Version comparison data:
======
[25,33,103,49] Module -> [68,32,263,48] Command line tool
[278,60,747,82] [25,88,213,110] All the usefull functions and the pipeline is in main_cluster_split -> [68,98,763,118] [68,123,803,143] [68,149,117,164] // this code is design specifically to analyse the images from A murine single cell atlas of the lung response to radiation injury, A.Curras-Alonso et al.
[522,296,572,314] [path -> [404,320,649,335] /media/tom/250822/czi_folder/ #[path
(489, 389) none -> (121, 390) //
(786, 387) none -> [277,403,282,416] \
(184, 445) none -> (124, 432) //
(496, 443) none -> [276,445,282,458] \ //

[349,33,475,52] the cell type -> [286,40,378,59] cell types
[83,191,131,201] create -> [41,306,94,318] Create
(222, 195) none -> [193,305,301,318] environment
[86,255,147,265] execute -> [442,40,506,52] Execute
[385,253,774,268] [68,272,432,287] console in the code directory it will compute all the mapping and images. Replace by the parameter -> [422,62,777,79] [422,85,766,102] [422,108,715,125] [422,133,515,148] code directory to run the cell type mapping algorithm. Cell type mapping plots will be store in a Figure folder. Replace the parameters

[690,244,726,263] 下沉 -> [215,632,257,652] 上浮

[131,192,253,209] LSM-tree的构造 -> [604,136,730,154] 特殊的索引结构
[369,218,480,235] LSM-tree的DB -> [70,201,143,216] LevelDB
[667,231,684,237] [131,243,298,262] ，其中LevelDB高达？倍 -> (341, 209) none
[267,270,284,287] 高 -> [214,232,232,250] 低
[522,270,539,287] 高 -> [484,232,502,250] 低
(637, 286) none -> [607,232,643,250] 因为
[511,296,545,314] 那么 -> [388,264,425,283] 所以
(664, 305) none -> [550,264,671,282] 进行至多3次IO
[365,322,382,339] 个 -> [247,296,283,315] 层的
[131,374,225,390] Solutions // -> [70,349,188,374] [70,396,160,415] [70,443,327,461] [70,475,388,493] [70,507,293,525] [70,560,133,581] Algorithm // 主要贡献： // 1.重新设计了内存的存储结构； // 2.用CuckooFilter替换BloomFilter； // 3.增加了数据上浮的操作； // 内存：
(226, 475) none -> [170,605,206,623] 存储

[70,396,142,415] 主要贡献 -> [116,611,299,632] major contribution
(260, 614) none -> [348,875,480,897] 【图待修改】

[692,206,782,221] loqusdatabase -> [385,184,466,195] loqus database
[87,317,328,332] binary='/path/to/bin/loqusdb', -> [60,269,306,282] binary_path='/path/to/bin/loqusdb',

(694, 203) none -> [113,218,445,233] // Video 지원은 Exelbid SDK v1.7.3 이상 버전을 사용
======
• _PROBLEM TO SOLVE_: Could you restate, word for word, the lines above from the one with "[511,296,545,314] 那么 -> [388,264,425,283] 所以" to the one with "[365,322,382,339] 个 -> [247,296,283,315] 层的", both included?

• _EXERCISE ANSWER_:
[511,296,545,314] 那么 -> [388,264,425,283] 所以
(664, 305) none -> [550,264,671,282] 进行至多3次IO
[365,322,382,339] 个 -> [247,296,283,315] 层的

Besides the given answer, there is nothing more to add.